WHAT YOU ARE ASKED TO DO:
Pick out each line below containing "display".

DATA RECORDS:
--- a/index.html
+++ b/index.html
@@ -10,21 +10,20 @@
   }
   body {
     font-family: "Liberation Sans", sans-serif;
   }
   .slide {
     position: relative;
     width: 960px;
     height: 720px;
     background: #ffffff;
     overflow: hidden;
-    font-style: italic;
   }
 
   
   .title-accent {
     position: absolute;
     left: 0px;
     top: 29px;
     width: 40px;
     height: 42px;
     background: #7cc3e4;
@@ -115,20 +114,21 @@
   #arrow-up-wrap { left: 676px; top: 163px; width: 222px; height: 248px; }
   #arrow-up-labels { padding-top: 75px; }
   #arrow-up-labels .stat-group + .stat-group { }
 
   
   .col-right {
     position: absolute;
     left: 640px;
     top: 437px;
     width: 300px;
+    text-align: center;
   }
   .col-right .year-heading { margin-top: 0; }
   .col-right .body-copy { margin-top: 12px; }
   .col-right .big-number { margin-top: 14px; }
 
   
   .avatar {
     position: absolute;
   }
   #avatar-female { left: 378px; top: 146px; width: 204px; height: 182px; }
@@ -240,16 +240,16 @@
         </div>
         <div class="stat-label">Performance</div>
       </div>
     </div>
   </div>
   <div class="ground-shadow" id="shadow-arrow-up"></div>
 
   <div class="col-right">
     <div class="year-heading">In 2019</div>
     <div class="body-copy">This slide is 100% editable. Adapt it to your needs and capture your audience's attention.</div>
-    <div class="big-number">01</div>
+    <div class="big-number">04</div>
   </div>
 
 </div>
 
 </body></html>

---

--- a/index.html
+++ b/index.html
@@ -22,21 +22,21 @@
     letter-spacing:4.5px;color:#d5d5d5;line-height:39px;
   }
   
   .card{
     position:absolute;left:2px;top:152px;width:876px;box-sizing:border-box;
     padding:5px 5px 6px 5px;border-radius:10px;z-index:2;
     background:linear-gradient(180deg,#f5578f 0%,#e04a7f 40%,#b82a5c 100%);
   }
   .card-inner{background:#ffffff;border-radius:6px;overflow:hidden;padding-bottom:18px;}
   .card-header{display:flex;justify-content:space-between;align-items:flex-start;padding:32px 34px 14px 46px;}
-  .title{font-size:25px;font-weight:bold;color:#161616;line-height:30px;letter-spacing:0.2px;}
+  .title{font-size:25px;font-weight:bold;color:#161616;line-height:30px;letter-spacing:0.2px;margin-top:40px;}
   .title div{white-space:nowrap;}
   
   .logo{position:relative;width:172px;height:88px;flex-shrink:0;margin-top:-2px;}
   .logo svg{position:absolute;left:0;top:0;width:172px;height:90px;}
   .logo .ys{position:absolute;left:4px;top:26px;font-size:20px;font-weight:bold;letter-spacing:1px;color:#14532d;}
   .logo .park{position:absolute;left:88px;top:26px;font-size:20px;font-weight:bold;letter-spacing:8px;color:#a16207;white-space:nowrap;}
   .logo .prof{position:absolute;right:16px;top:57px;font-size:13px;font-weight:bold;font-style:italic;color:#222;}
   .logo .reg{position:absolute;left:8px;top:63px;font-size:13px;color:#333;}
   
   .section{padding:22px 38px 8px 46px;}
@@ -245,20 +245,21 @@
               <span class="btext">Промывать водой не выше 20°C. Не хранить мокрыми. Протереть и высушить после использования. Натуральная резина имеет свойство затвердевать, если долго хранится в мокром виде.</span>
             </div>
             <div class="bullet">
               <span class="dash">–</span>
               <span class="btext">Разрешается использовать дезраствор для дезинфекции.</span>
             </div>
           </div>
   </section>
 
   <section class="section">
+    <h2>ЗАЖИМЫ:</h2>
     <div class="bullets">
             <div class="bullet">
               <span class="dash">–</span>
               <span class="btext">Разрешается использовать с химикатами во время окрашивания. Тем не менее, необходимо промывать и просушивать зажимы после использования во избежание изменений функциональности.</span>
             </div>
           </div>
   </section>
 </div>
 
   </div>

...

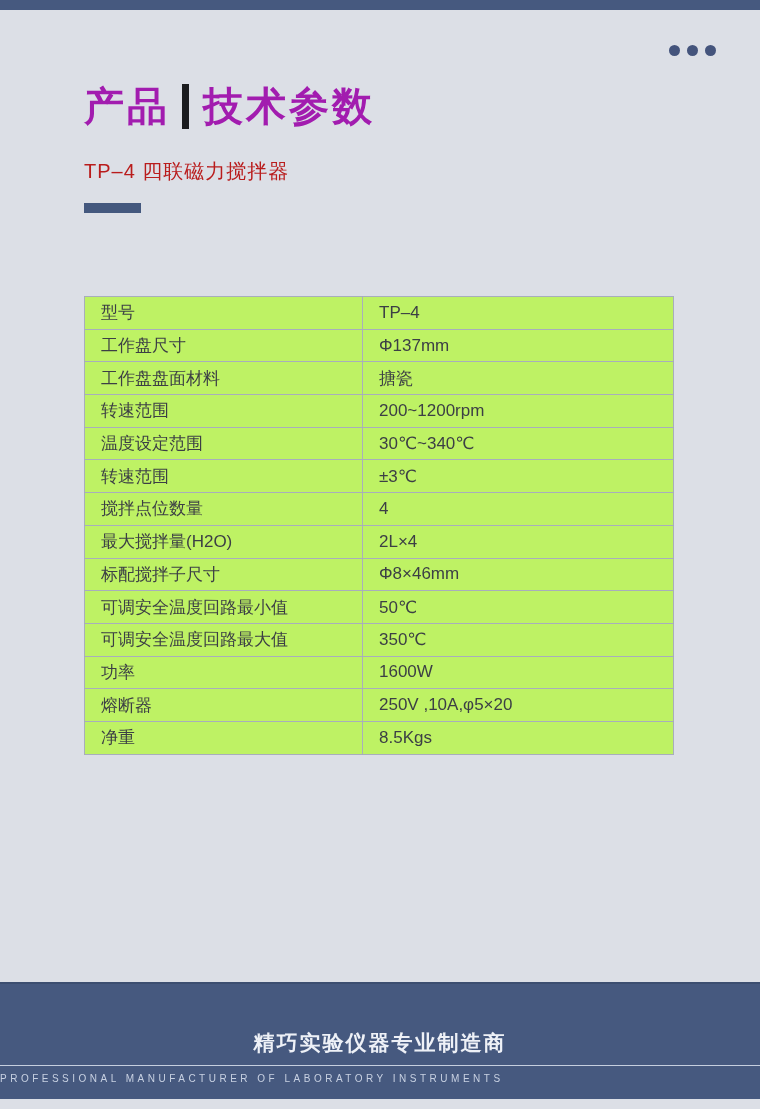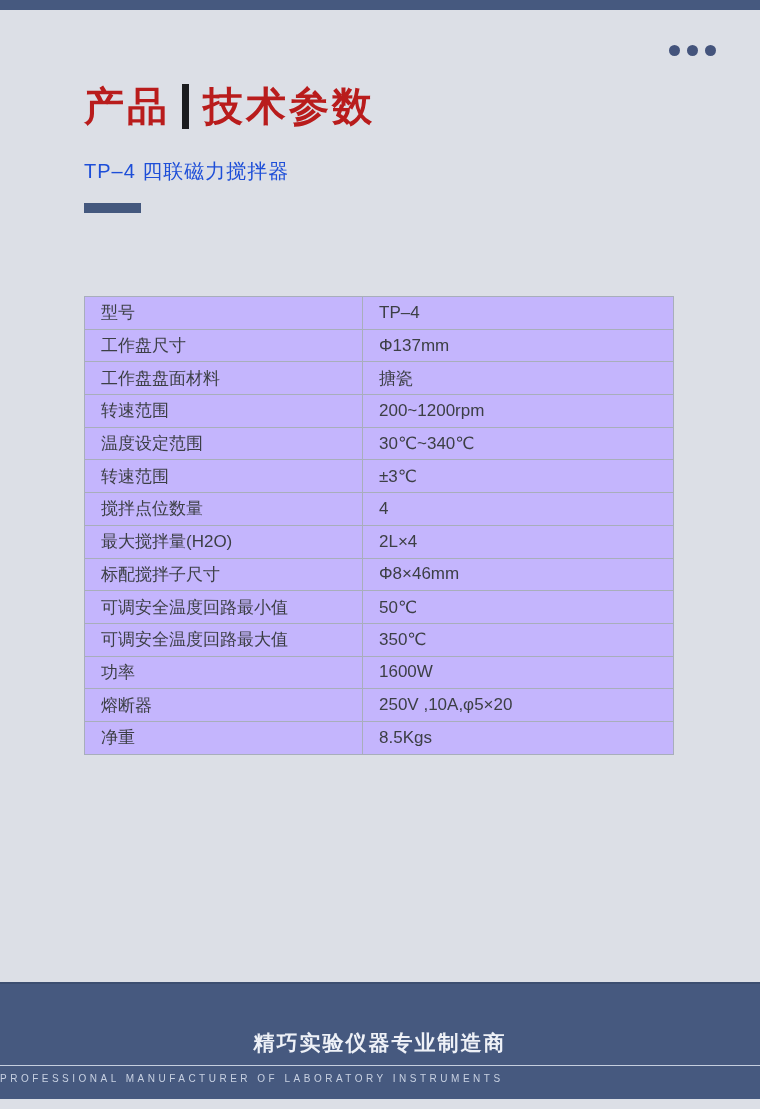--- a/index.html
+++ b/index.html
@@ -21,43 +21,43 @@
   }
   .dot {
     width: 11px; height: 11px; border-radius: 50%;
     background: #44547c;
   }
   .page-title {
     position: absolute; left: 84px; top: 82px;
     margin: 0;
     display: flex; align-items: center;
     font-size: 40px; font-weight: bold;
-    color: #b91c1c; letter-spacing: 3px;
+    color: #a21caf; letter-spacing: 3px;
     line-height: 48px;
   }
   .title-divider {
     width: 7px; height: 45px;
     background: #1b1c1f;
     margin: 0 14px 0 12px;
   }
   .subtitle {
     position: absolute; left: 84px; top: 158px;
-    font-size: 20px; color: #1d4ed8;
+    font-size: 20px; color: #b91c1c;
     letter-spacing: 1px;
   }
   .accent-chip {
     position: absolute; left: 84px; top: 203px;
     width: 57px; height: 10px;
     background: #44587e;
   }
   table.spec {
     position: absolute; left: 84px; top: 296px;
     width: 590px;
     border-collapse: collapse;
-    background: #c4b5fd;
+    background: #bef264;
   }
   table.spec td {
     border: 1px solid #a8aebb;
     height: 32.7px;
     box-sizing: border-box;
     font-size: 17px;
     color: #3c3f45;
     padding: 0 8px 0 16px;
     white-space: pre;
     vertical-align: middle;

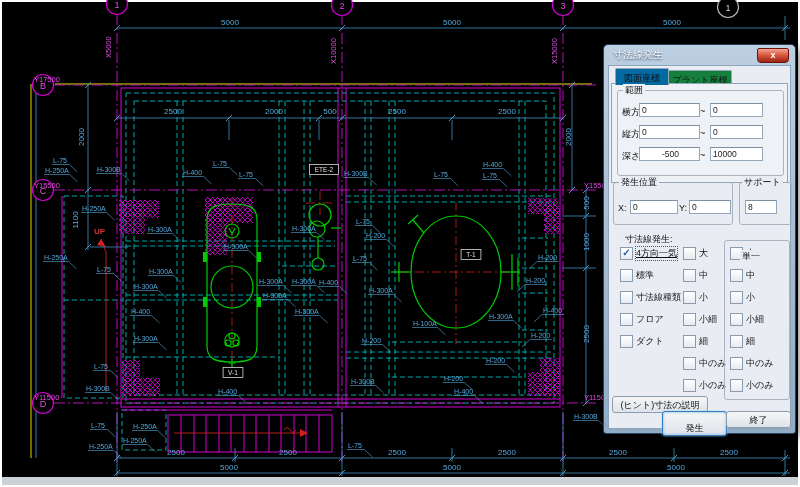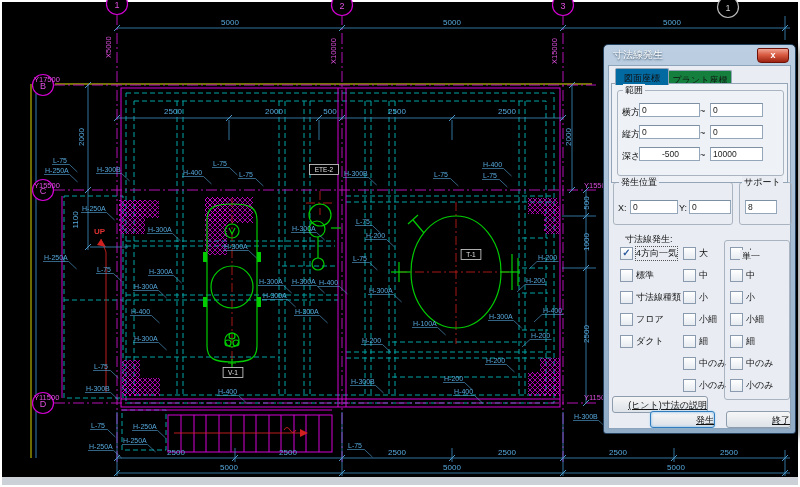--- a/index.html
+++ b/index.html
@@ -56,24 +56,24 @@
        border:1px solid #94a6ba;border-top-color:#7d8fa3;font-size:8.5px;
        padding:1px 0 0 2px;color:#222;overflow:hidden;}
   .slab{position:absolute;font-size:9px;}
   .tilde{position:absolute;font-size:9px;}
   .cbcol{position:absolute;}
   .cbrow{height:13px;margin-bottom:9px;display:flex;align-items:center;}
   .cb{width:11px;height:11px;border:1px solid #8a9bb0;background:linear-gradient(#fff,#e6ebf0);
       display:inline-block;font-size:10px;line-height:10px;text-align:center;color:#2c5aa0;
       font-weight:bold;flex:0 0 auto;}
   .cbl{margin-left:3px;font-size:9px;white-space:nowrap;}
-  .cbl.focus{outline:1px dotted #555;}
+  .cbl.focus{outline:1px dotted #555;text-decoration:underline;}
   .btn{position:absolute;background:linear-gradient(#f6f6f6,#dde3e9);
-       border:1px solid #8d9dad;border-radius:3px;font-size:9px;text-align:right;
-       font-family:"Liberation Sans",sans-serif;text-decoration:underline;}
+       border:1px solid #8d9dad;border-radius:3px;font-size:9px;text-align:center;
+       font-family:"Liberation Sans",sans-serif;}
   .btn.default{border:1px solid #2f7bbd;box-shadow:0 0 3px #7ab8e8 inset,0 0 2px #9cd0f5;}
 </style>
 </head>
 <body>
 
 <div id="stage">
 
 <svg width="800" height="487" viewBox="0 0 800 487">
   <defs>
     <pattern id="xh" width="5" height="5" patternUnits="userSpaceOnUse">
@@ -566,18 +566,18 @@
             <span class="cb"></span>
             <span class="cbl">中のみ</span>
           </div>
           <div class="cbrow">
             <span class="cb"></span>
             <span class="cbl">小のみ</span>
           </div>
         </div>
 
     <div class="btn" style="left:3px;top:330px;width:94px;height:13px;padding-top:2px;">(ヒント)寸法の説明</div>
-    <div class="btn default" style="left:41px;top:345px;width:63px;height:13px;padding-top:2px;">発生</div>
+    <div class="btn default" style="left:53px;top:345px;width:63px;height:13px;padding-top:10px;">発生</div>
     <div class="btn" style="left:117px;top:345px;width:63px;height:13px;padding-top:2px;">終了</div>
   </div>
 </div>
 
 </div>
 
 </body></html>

WRITTEN REPLY:
   .card-header{display:flex;justify-content:space-between;align-items:flex-start;padding:32px 34px 14px 46px;}
     display: flex; align-items: center;
   .cbrow{height:13px;margin-bottom:9px;display:flex;align-items:center;}
       display:inline-block;font-size:10px;line-height:10px;text-align:center;color:#2c5aa0;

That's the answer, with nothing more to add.